- **Exercise goal**: Nothing but an exact copy of the listing should be given.
______________________________
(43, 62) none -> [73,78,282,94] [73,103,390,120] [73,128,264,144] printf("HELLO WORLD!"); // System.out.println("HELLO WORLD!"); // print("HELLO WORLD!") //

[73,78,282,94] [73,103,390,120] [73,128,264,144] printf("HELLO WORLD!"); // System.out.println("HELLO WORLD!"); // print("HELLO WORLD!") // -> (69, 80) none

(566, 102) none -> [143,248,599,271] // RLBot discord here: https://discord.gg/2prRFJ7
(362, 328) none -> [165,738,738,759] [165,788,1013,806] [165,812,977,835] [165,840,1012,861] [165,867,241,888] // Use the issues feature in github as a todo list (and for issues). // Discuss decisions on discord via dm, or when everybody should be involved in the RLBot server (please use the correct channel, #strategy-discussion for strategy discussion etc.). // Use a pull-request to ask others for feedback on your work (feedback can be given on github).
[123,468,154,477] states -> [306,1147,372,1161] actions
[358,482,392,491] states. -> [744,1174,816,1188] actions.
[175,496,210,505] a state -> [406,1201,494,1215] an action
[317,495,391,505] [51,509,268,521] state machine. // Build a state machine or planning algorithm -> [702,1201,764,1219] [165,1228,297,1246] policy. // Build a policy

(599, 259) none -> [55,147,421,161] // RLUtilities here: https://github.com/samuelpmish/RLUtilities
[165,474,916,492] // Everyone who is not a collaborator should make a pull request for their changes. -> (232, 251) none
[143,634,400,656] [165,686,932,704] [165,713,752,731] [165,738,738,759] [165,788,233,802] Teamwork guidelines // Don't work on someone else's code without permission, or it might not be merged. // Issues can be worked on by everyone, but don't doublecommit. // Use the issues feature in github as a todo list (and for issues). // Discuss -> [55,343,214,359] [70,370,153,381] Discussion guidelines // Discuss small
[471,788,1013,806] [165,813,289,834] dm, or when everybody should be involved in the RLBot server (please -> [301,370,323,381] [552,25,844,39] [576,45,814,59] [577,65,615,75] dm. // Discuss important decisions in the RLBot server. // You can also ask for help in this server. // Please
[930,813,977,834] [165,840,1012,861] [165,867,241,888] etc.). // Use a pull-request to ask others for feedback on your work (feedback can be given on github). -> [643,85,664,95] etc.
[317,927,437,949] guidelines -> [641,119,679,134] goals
______________________________
- **Response for this exercise**:
(43, 62) none -> [73,78,282,94] [73,103,390,120] [73,128,264,144] printf("HELLO WORLD!"); // System.out.println("HELLO WORLD!"); // print("HELLO WORLD!") //

[73,78,282,94] [73,103,390,120] [73,128,264,144] printf("HELLO WORLD!"); // System.out.println("HELLO WORLD!"); // print("HELLO WORLD!") // -> (69, 80) none

(566, 102) none -> [143,248,599,271] // RLBot discord here: https://discord.gg/2prRFJ7
(362, 328) none -> [165,738,738,759] [165,788,1013,806] [165,812,977,835] [165,840,1012,861] [165,867,241,888] // Use the issues feature in github as a todo list (and for issues). // Discuss decisions on discord via dm, or when everybody should be involved in the RLBot server (please use the correct channel, #strategy-discussion for strategy discussion etc.). // Use a pull-request to ask others for feedback on your work (feedback can be given on github).
[123,468,154,477] states -> [306,1147,372,1161] actions
[358,482,392,491] states. -> [744,1174,816,1188] actions.
[175,496,210,505] a state -> [406,1201,494,1215] an action
[317,495,391,505] [51,509,268,521] state machine. // Build a state machine or planning algorithm -> [702,1201,764,1219] [165,1228,297,1246] policy. // Build a policy

(599, 259) none -> [55,147,421,161] // RLUtilities here: https://github.com/samuelpmish/RLUtilities
[165,474,916,492] // Everyone who is not a collaborator should make a pull request for their changes. -> (232, 251) none
[143,634,400,656] [165,686,932,704] [165,713,752,731] [165,738,738,759] [165,788,233,802] Teamwork guidelines // Don't work on someone else's code without permission, or it might not be merged. // Issues can be worked on by everyone, but don't doublecommit. // Use the issues feature in github as a todo list (and for issues). // Discuss -> [55,343,214,359] [70,370,153,381] Discussion guidelines // Discuss small
[471,788,1013,806] [165,813,289,834] dm, or when everybody should be involved in the RLBot server (please -> [301,370,323,381] [552,25,844,39] [576,45,814,59] [577,65,615,75] dm. // Discuss important decisions in the RLBot server. // You can also ask for help in this server. // Please
[930,813,977,834] [165,840,1012,861] [165,867,241,888] etc.). // Use a pull-request to ask others for feedback on your work (feedback can be given on github). -> [643,85,664,95] etc.
[317,927,437,949] guidelines -> [641,119,679,134] goals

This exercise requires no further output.